Machine learning

“A computer program is said to learn from experience E with respect to some class of tasks T and performance measure P, if its performance at tasks in T, as measured by P, improves with experience E.” (Mitchell, 1997)

The goal of most learning tasks is to enable a model to infer a functional relationship between inputs and outputs relating to the task. Whether it be classifying images or learning to play chess, there is a model learning about a process through observations, typically in the form of (input, output) pairs. Most importantly, we want our model to perform well on data it’s never seen before, i.e. true data in the real world; classifying random images across the internet or playing good chess moves against various play styles.

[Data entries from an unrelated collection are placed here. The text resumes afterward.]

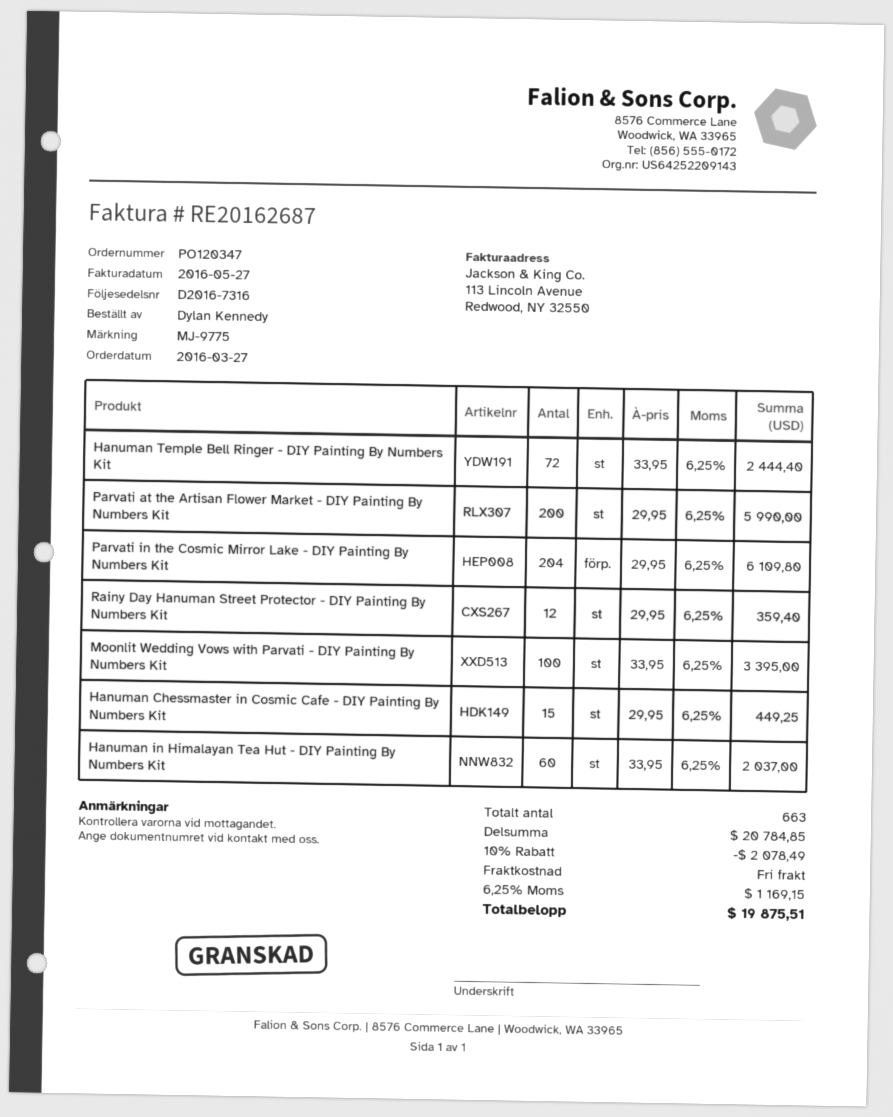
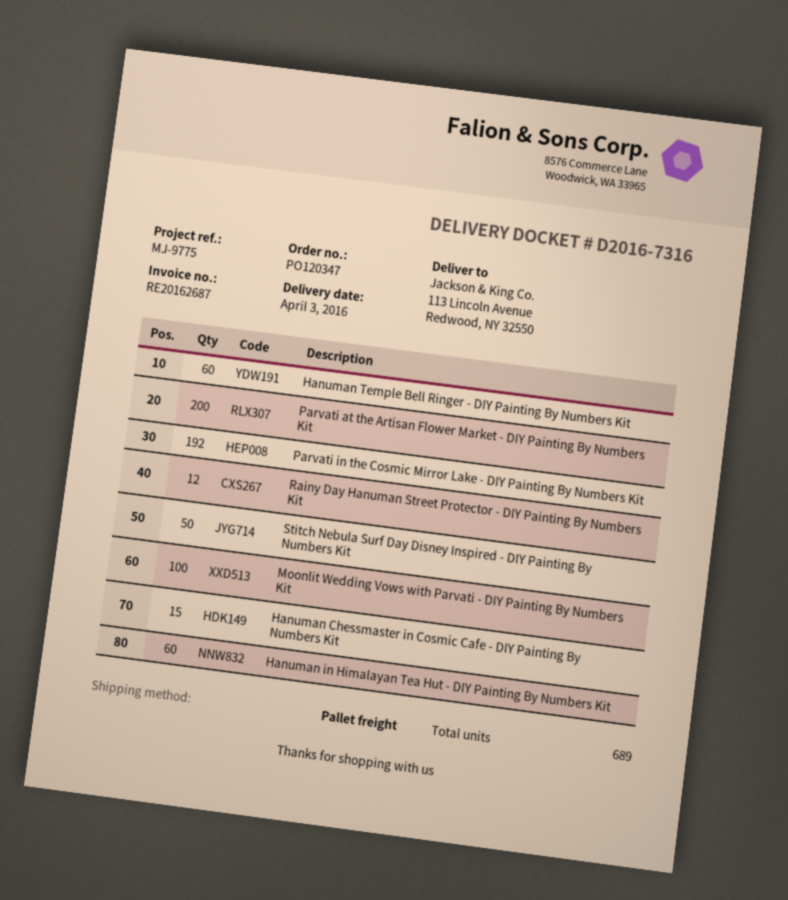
Hanuman Temple Bell Ringer - DIY Painting By Numbers Kit: 72 -> 60
Parvati in the Cosmic Mirror Lake - DIY Painting By Numbers Kit: 204 -> 192
Stitch Nebula Surf Day Disney Inspired - DIY Painting By Numbers Kit: none -> 50
total quantity: 663 -> 689

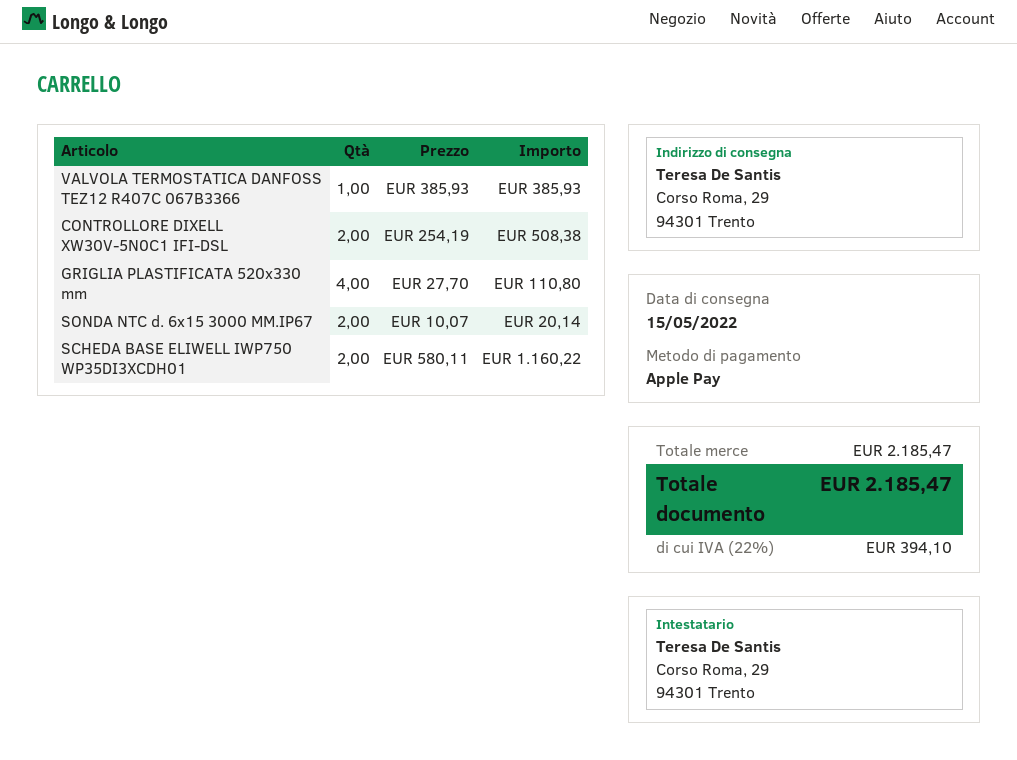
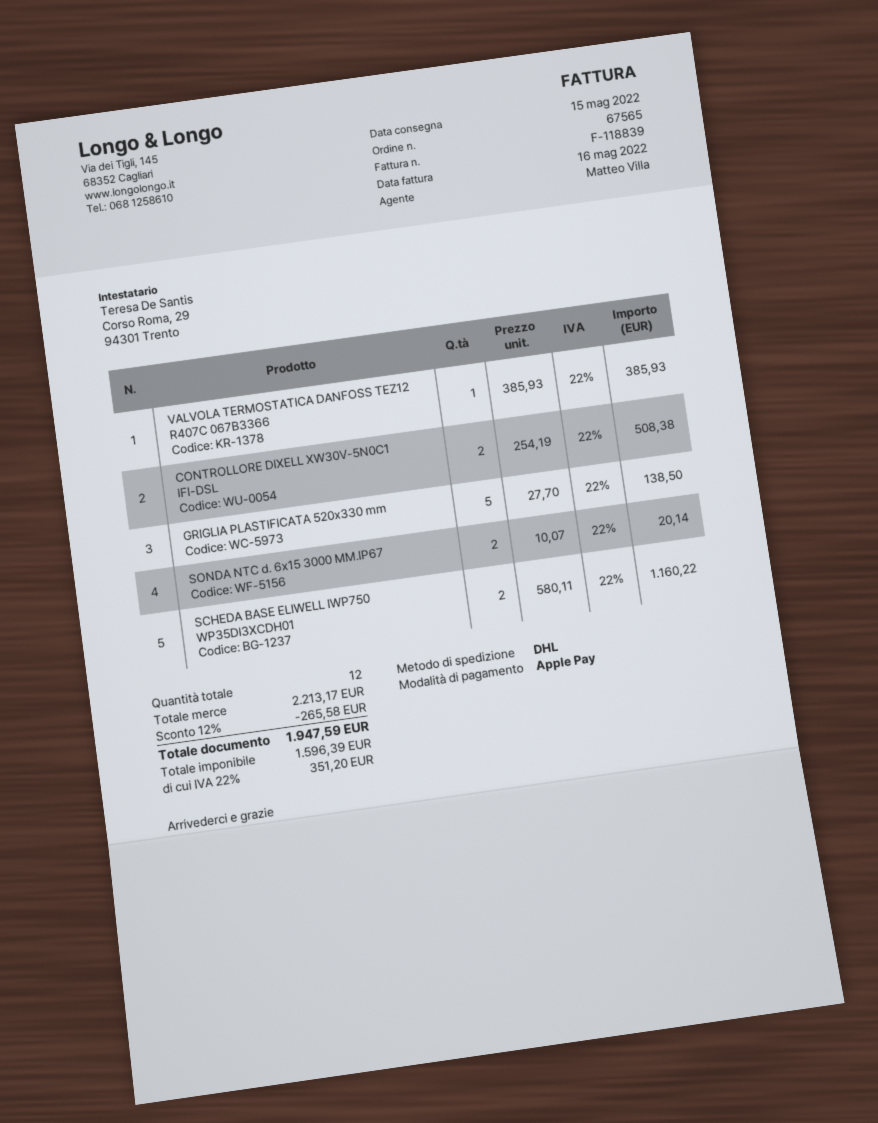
GRIGLIA PLASTIFICATA 520x330 mm: 4 x 27.70 = 110.80 -> 5 x 27.70 = 138.50
subtotal: 2185.47 -> 2213.17
discount: none -> 12% = 265.58
tax: 22% = 394.10 -> 22% = 351.20
total: 2185.47 -> 1947.59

To find such a model, we want to balance how well it performs on the data we have available (training data) and the complexity of the model. Models with greater complexity are typically more powerful and can fit more functionally complex data, but are much more sensitive to variance in the data and can perform terribly if overfitting has occurred. Simpler models often have the advantage of being more explainable (Occam’s razor) and are less likely to overfit on noise in the data, better modeling the underlying patterns.

Let’s take a look at how these principles can be generalized and used across a variety of model formulations via empirical and structural risk minimization.

Setup

Suppose we have a dataset of training examples

$D = \{(x_1,y_1),\dots,(x_n,y_n)\}$

and our goal is to learn some functional relationship

$y = h(x), h:\mathcal{X} \rightarrow \mathcal{Y}$

where $h$ is our hypothesis function, mapping from the input space X to the output space $Y$. Here $h$ refers to the whole model function, whether it be classification or regression. $h$ represents a perfect “dream” function that always gives the correct output for any input.

Risk

Risk is a term heavily correlated with loss or cost. We define the risk associated with a hypothesis $h$ as the expected loss:

$R(h) = \mathbb{E} \, [ \, L(h(x),y) \, ] = \int{L(h(x),y) \, dP(x,y)}$

where $P(x, y)$ is the joint probability distribution over the input and output space from which we assume our training examples are sampled i.i.d, and $L(h(x), y)$ is the loss function. The goal of a learning algorithm is to find the hypothesis $h$ from the hypothesis space $H$ which minimizes risk $R$. That is,

$h^* = \text{argmin}_{h \, \in \, \mathcal{H}}R(h)$

Note that risk here is often called true risk or test error.

Empirical Risk Minimization

We don’t know the joint probability over the data $P(x, y)$, so we cannot compute the risk of hypotheses directly. We can instead use empirical risk:

$R_{\text{emp}}(h) = \frac{1}{n}\sum_{i=1}^{n}{ L(h(x_i),y_i) }$

which is another term for training error. This is the best approximation of the true risk associated with $h$ with respect to our finite samples from $P(x, y)$.

Structural Risk Minimization

Strictly minimizing the training error without checks on model complexity often lead to extreme overfitting and thus poor performance on test data (i.e. large true risk). Structural risk minimization incorporates regularization into the formulation to help penalize higher model complexity, reducing the chance we overfit on training data. Structural risk is defined as follows:

$R_{\text{srm}}(h) = \frac{1}{n}\sum_{i=1}^{n}{ L(h(x_i),y_i) } \, + \, \lambda R(w)$

where $R$ is a regularizer that penalizes large model complexity, $w$ is the vector of model parameters, and $\lambda$ is a hyperparameter used to control the trade-off between training loss and regularization. Minimizing this structural risk is theoretically better than simply minimizing the empirical risk, leading to a lower true risk. Structural risk minimization is the generalized problem that most classical machine learning models attempt to solve, differing primarily by their choice of loss function and regularizer.